GIVEN INFORMATION Start Marker

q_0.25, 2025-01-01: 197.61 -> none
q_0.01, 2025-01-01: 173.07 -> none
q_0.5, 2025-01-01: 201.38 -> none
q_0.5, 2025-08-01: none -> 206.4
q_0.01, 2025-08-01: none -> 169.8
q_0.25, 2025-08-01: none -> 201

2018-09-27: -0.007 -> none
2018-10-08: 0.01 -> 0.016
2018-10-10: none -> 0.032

GIVEN INFORMATION End Marker
GIVEN INFORMATION Start Marker

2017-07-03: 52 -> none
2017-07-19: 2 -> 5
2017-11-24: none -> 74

GIVEN INFORMATION End Marker

▶ **YOUR ASSIGNMENT**: Would you copy out exactly the lines above that start at the one containing "q_0.25, 2025-01-01: 197.61 -> none" and end at the one containing "2018-10-10: none -> 0.032", inclusive?

▶ **TASK ANSWER**:
q_0.25, 2025-01-01: 197.61 -> none
q_0.01, 2025-01-01: 173.07 -> none
q_0.5, 2025-01-01: 201.38 -> none
q_0.5, 2025-08-01: none -> 206.4
q_0.01, 2025-08-01: none -> 169.8
q_0.25, 2025-08-01: none -> 201

2018-09-27: -0.007 -> none
2018-10-08: 0.01 -> 0.016
2018-10-10: none -> 0.032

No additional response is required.